## Exercise instructions
Print the entries underneath word for word, omitting whatever pictures they contain.

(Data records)
=======
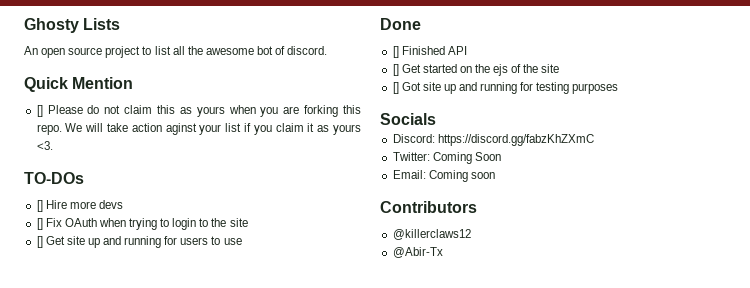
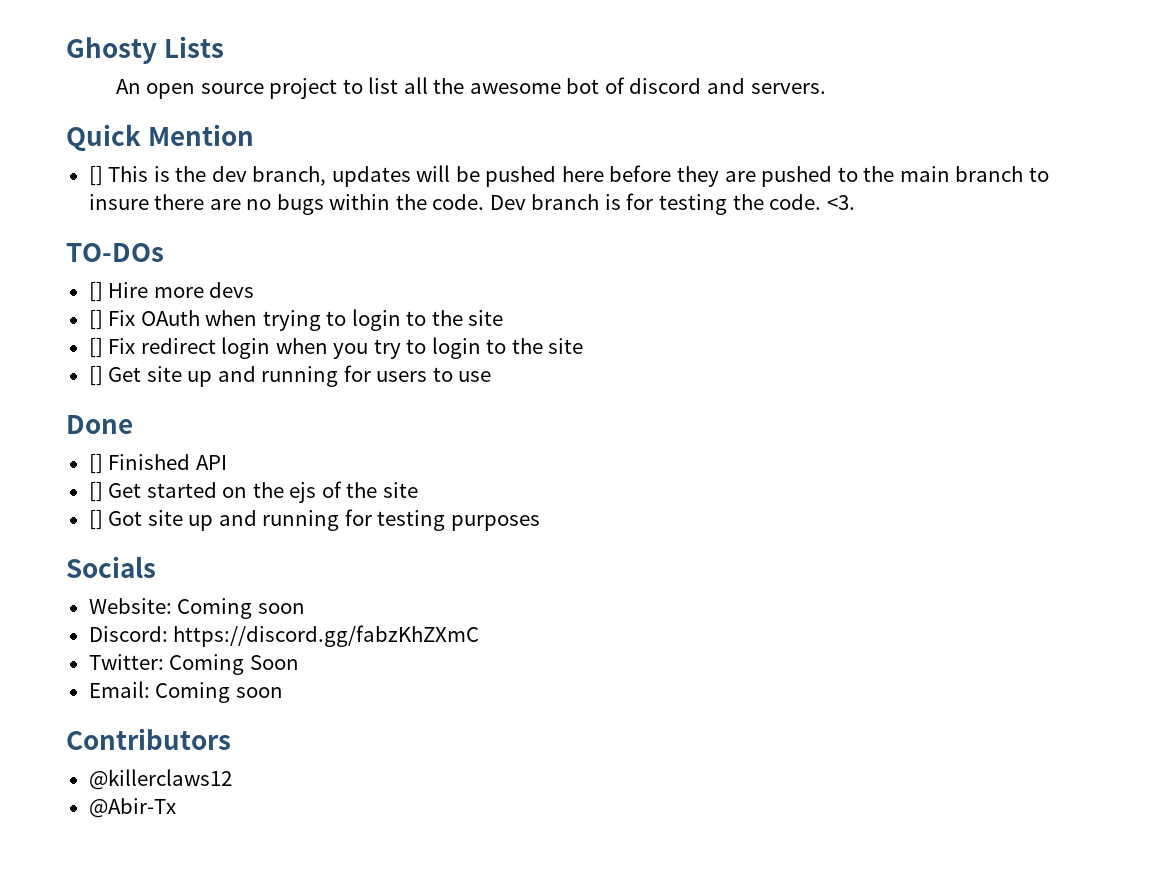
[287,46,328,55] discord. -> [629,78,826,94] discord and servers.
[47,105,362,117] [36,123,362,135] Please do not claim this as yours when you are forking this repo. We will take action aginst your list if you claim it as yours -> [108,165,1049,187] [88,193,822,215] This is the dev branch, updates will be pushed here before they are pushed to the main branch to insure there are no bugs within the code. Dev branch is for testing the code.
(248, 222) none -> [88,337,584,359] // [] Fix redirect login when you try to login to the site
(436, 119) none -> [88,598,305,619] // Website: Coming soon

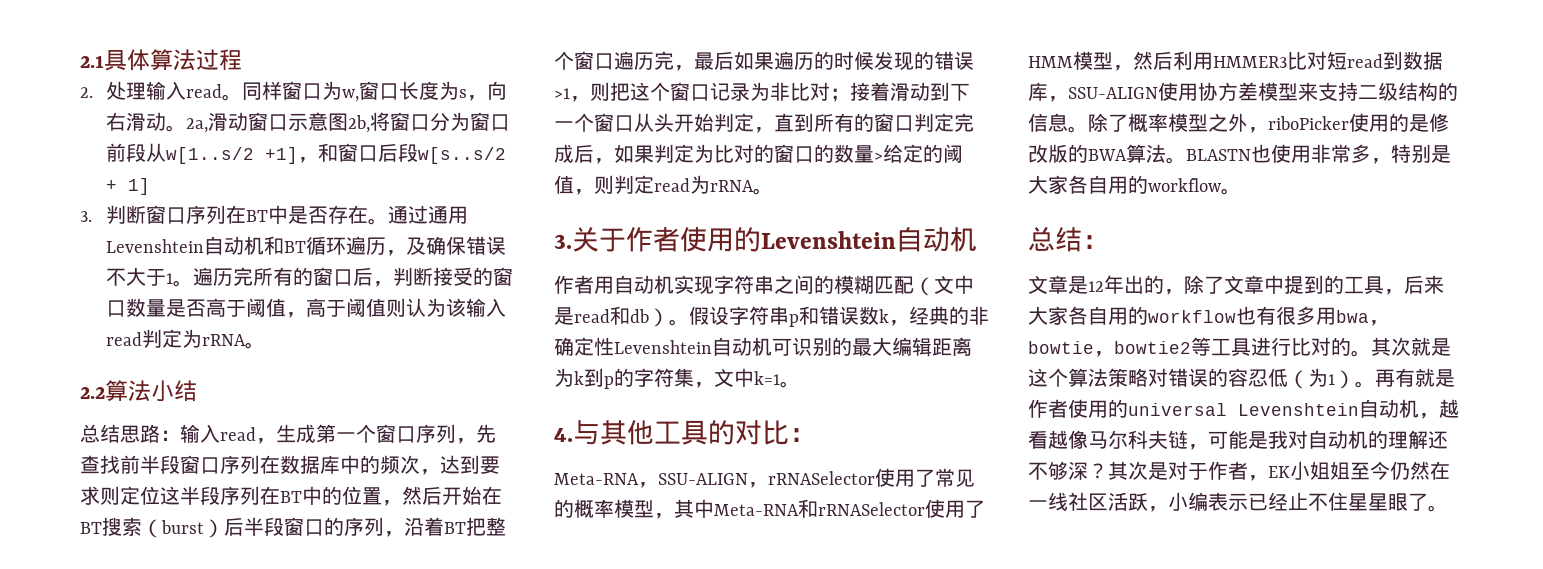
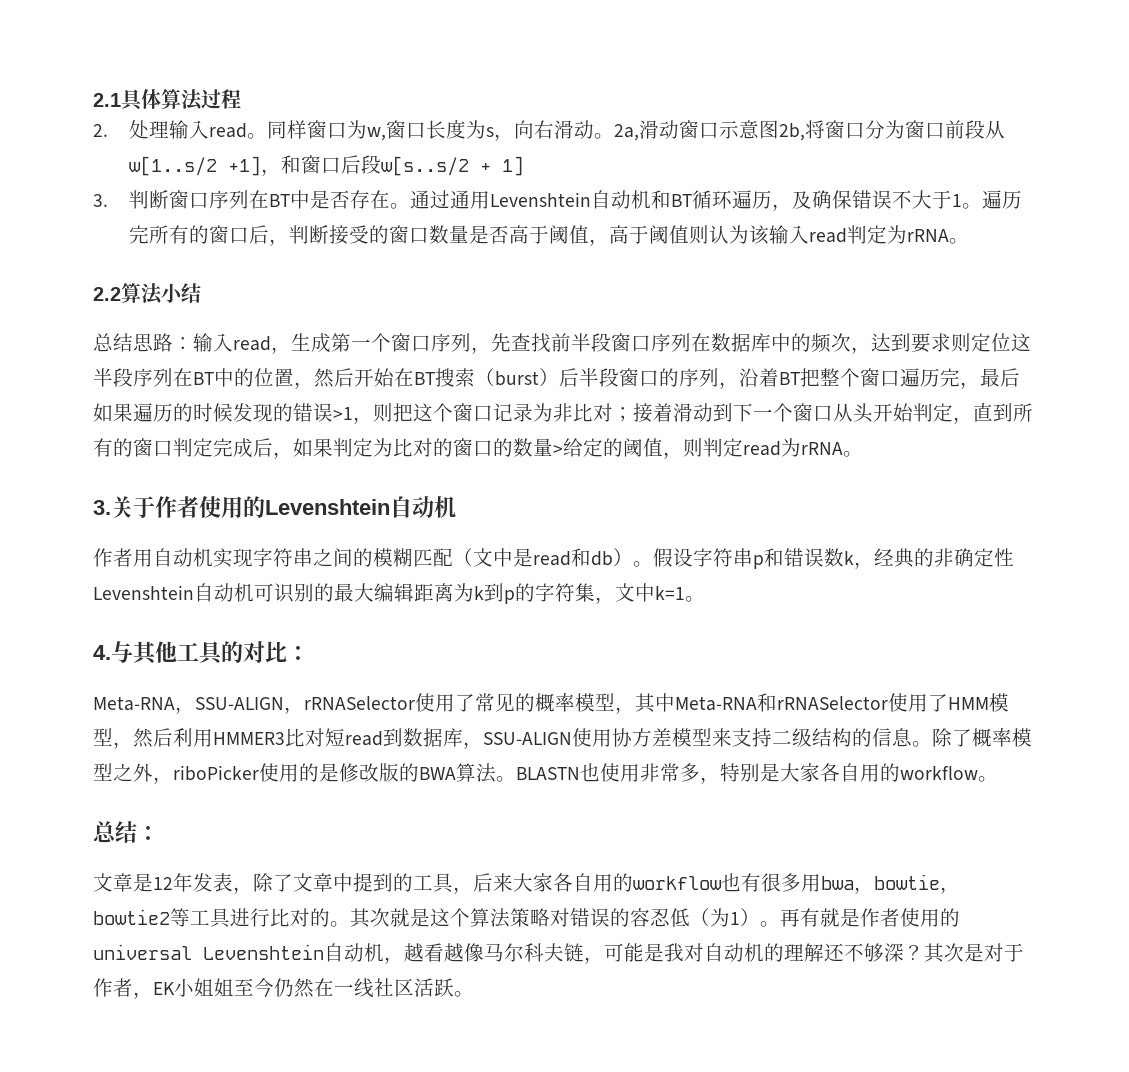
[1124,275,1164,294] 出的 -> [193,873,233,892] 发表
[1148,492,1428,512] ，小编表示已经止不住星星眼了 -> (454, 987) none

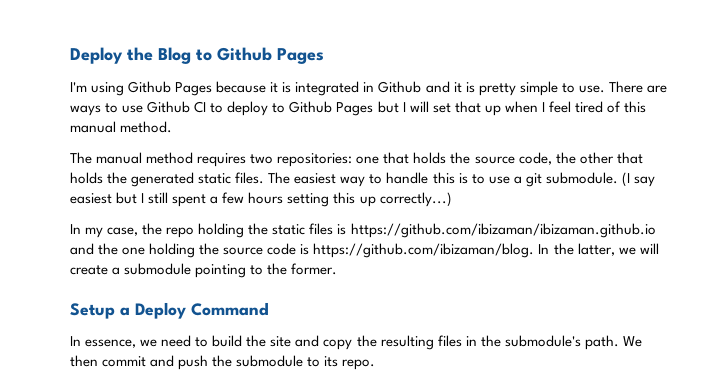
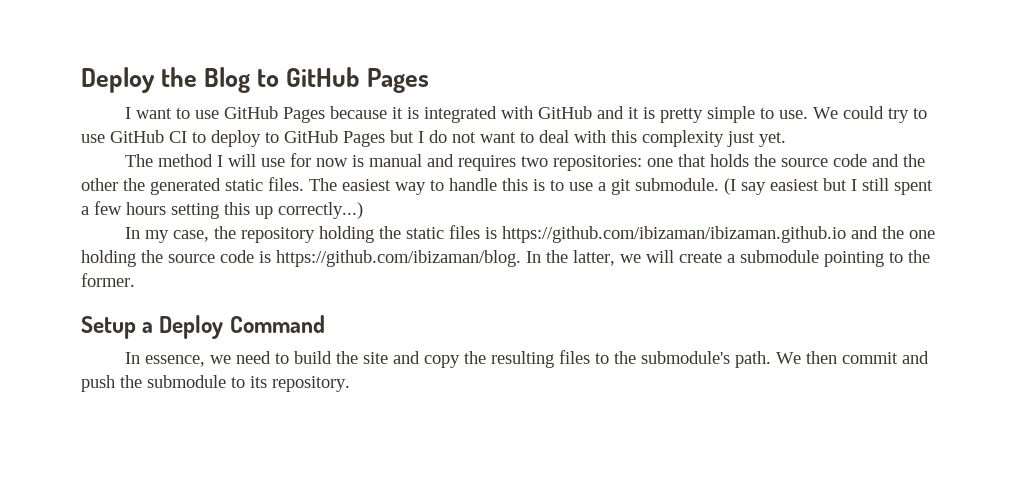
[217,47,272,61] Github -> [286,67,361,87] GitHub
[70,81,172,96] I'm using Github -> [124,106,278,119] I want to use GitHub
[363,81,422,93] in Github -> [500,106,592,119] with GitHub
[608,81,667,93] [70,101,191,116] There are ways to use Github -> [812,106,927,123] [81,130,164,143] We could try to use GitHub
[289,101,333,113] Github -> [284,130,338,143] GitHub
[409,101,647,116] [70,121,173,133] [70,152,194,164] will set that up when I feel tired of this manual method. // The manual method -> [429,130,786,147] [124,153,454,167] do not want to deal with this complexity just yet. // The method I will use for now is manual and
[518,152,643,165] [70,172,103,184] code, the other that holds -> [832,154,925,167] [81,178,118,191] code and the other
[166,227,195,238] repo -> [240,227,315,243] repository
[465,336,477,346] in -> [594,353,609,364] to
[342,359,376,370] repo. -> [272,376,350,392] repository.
=======
## Solution to the problem
[287,46,328,55] discord. -> [629,78,826,94] discord and servers.
[47,105,362,117] [36,123,362,135] Please do not claim this as yours when you are forking this repo. We will take action aginst your list if you claim it as yours -> [108,165,1049,187] [88,193,822,215] This is the dev branch, updates will be pushed here before they are pushed to the main branch to insure there are no bugs within the code. Dev branch is for testing the code.
(248, 222) none -> [88,337,584,359] // [] Fix redirect login when you try to login to the site
(436, 119) none -> [88,598,305,619] // Website: Coming soon

[1124,275,1164,294] 出的 -> [193,873,233,892] 发表
[1148,492,1428,512] ，小编表示已经止不住星星眼了 -> (454, 987) none

[217,47,272,61] Github -> [286,67,361,87] GitHub
[70,81,172,96] I'm using Github -> [124,106,278,119] I want to use GitHub
[363,81,422,93] in Github -> [500,106,592,119] with GitHub
[608,81,667,93] [70,101,191,116] There are ways to use Github -> [812,106,927,123] [81,130,164,143] We could try to use GitHub
[289,101,333,113] Github -> [284,130,338,143] GitHub
[409,101,647,116] [70,121,173,133] [70,152,194,164] will set that up when I feel tired of this manual method. // The manual method -> [429,130,786,147] [124,153,454,167] do not want to deal with this complexity just yet. // The method I will use for now is manual and
[518,152,643,165] [70,172,103,184] code, the other that holds -> [832,154,925,167] [81,178,118,191] code and the other
[166,227,195,238] repo -> [240,227,315,243] repository
[465,336,477,346] in -> [594,353,609,364] to
[342,359,376,370] repo. -> [272,376,350,392] repository.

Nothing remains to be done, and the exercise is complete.